[Data Boundary: Start]

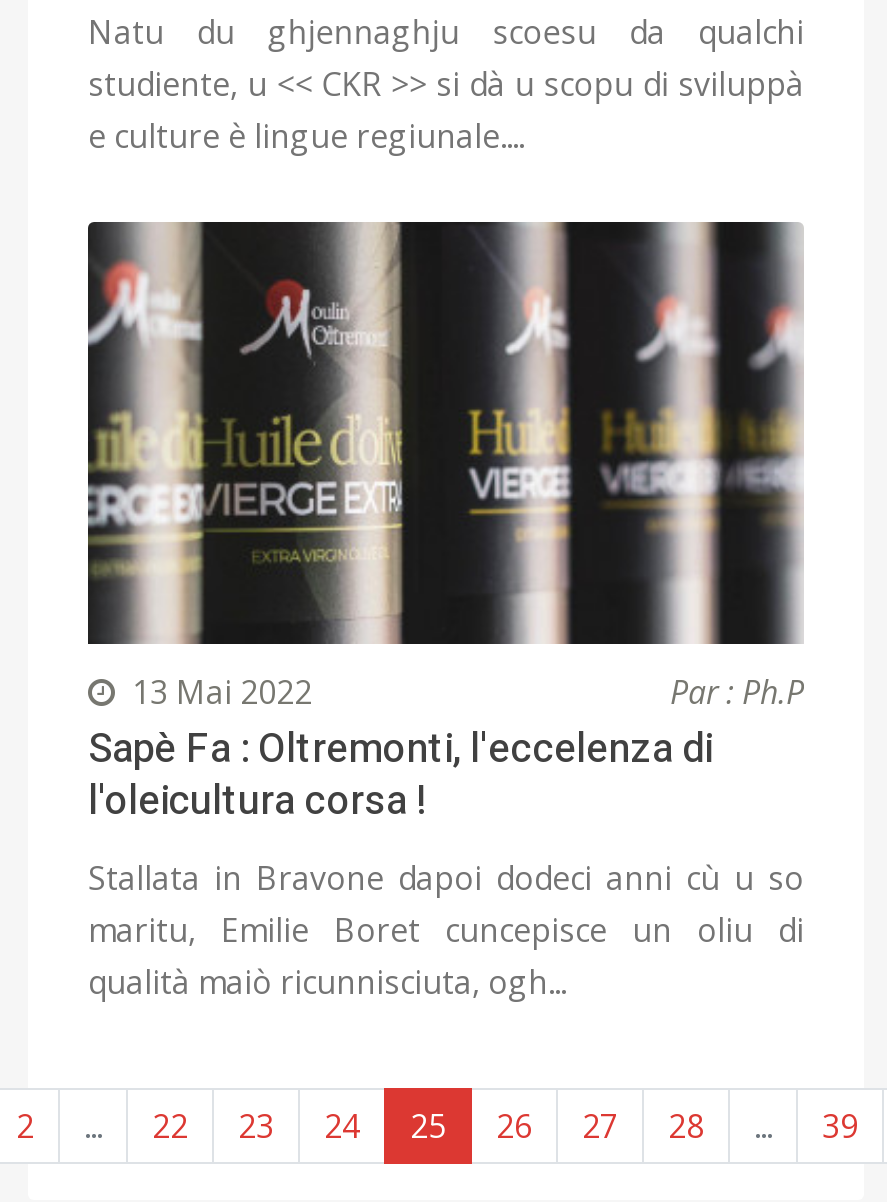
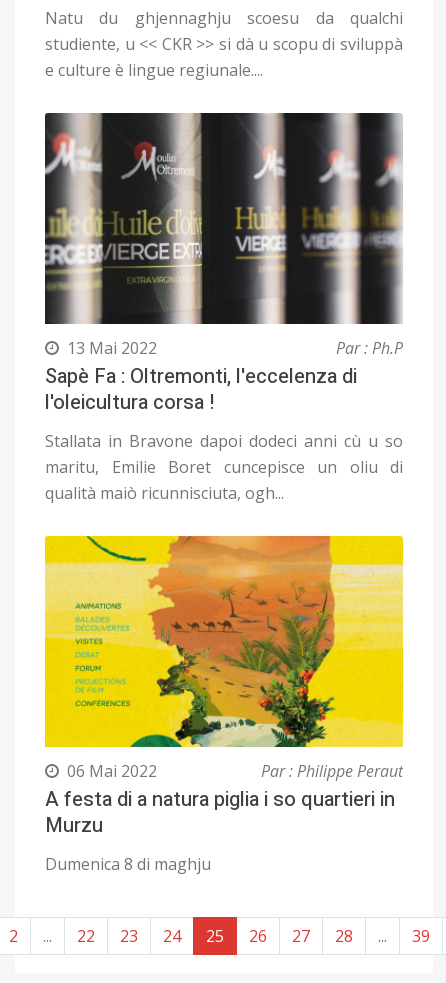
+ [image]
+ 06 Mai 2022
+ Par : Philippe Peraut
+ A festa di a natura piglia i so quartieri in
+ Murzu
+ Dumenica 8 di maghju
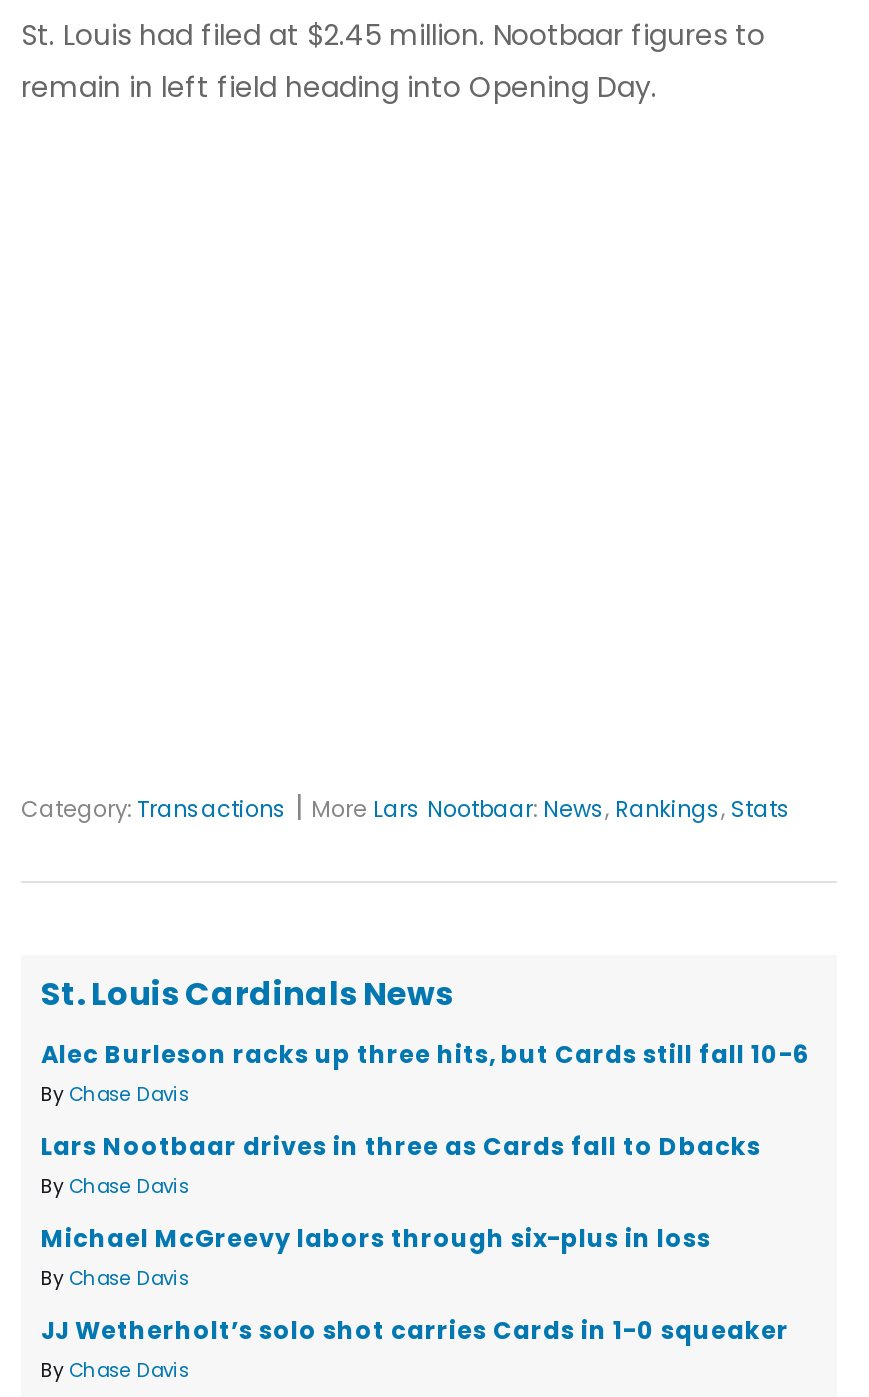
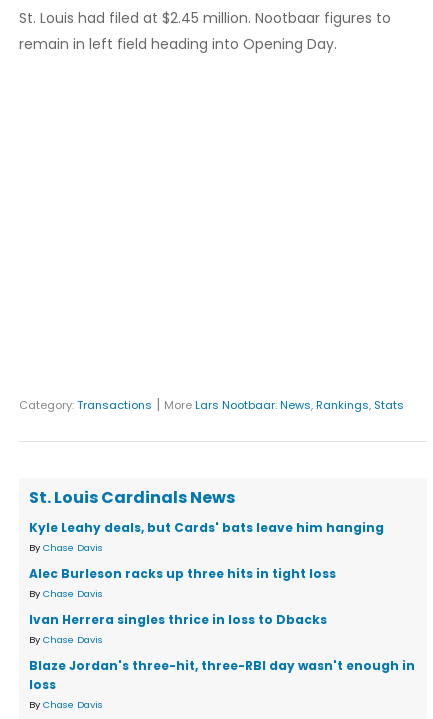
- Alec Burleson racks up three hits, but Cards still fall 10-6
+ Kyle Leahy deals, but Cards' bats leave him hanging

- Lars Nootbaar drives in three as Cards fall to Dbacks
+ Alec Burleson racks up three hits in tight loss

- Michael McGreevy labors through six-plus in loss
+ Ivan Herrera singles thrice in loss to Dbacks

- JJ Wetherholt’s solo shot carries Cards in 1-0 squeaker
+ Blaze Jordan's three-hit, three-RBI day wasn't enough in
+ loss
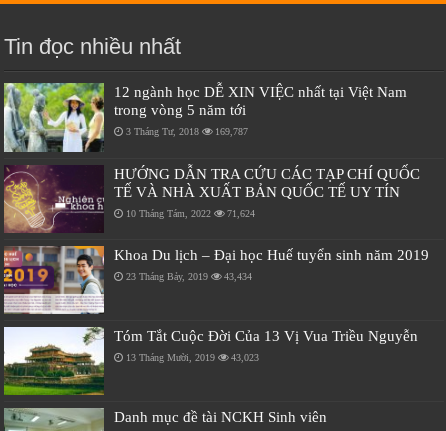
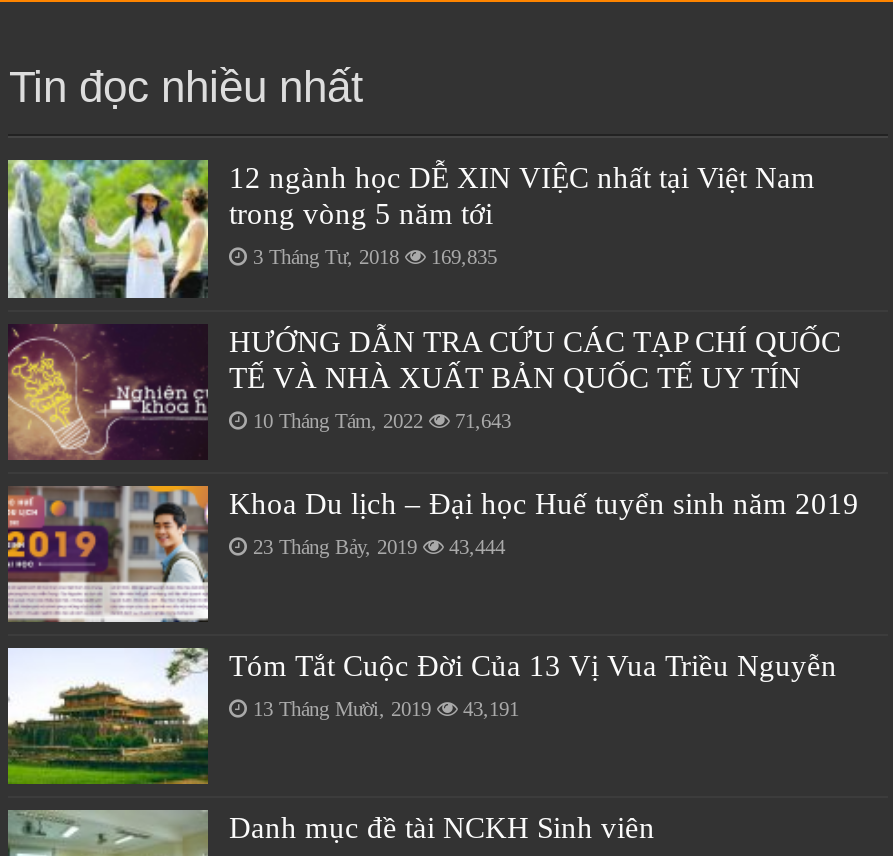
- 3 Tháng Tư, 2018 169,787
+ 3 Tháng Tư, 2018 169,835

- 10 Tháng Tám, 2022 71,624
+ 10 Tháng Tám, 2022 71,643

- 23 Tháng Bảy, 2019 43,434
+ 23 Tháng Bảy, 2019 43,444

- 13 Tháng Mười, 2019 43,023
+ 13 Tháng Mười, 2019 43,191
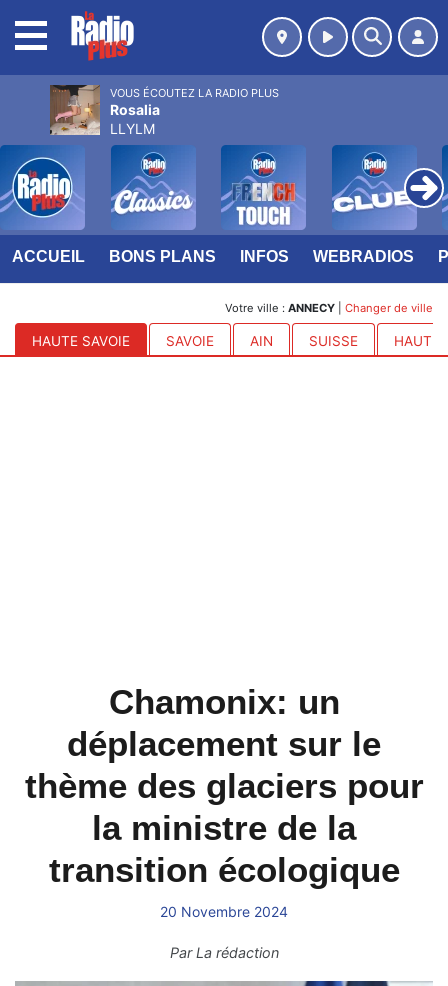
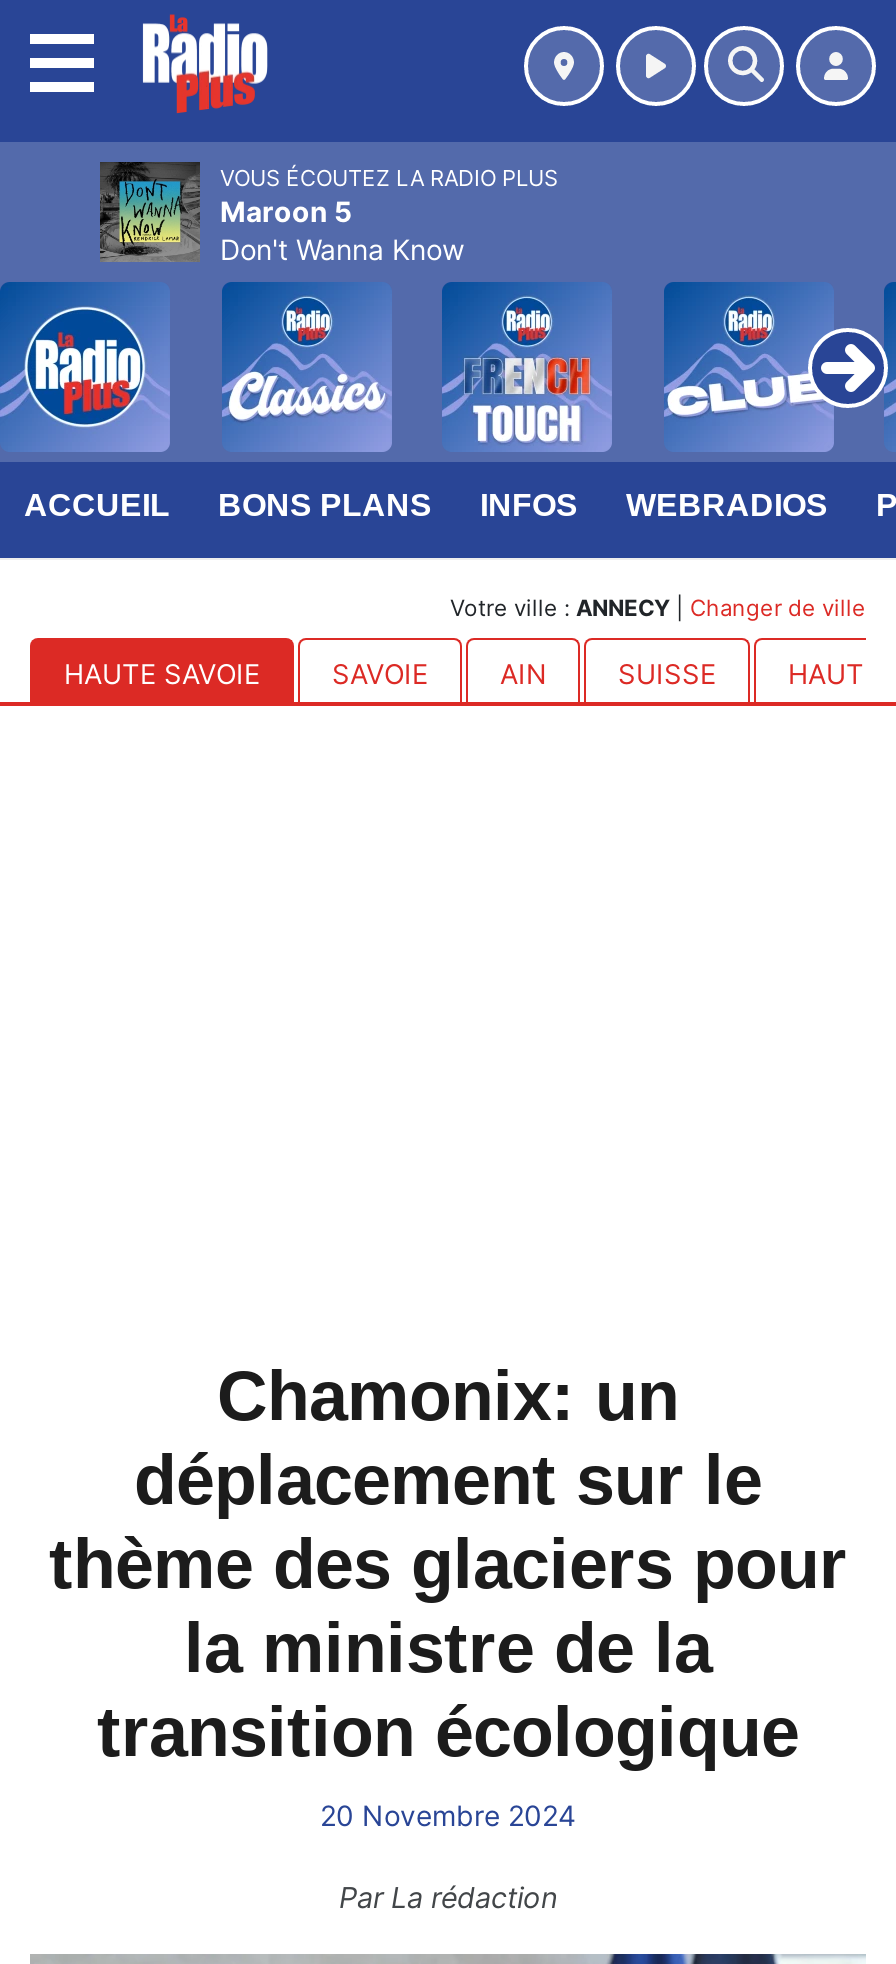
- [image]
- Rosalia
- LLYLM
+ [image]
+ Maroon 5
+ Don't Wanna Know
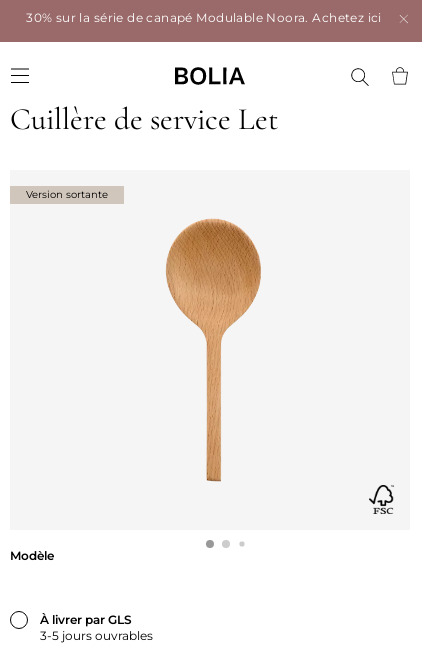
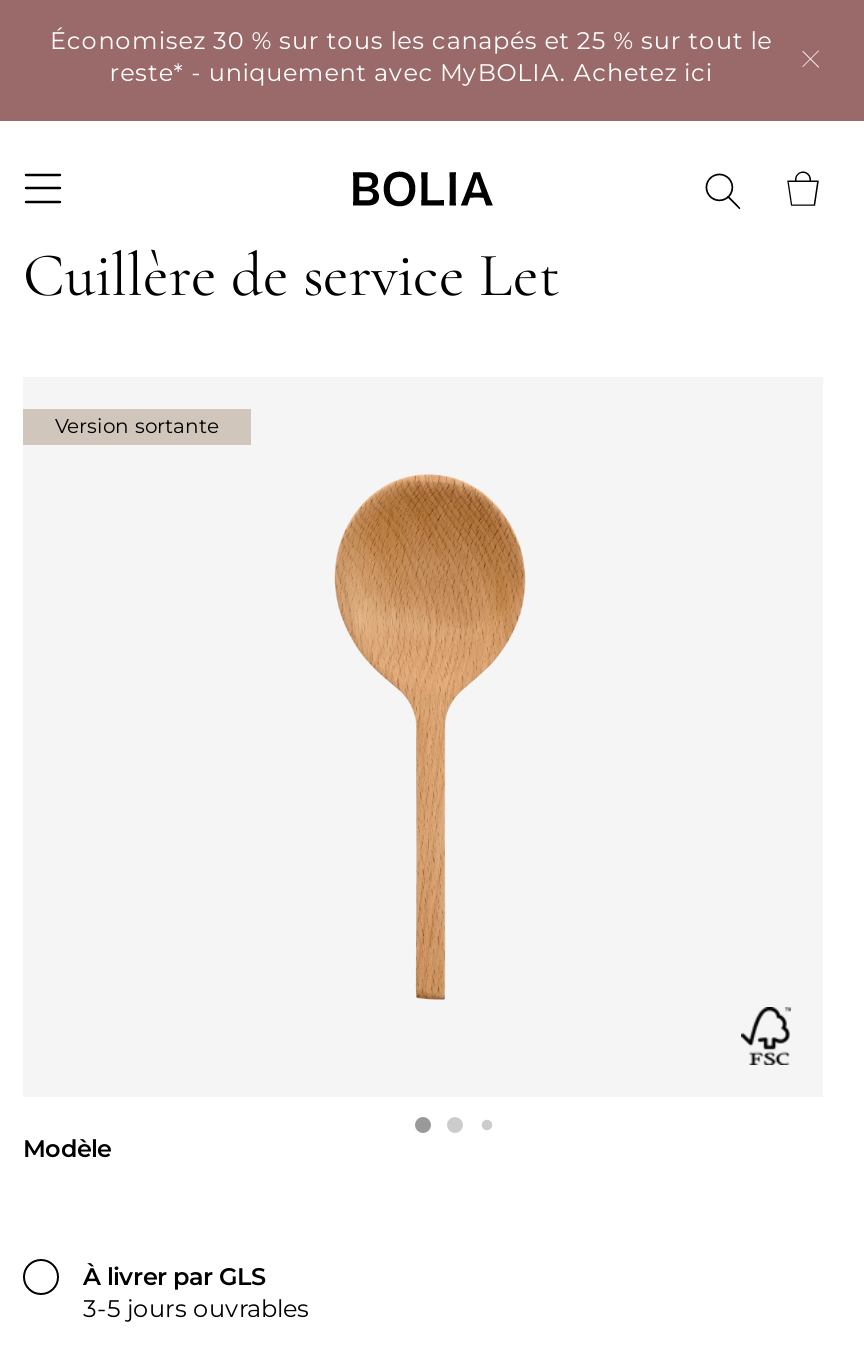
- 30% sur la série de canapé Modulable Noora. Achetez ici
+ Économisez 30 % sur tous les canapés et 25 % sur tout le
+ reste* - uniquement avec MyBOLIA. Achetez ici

[Data Boundary: End]

## What needs to be done
Repeat word for word, and nothing more, the lines between the line containing "Tư, 2018 169,835" and the last line of the records above, inclusive, without pictures.

## Response
+ 3 Tháng Tư, 2018 169,835

- 10 Tháng Tám, 2022 71,624
+ 10 Tháng Tám, 2022 71,643

- 23 Tháng Bảy, 2019 43,434
+ 23 Tháng Bảy, 2019 43,444

- 13 Tháng Mười, 2019 43,023
+ 13 Tháng Mười, 2019 43,191
- [image]
- Rosalia
- LLYLM
+ [image]
+ Maroon 5
+ Don't Wanna Know
- 30% sur la série de canapé Modulable Noora. Achetez ici
+ Économisez 30 % sur tous les canapés et 25 % sur tout le
+ reste* - uniquement avec MyBOLIA. Achetez ici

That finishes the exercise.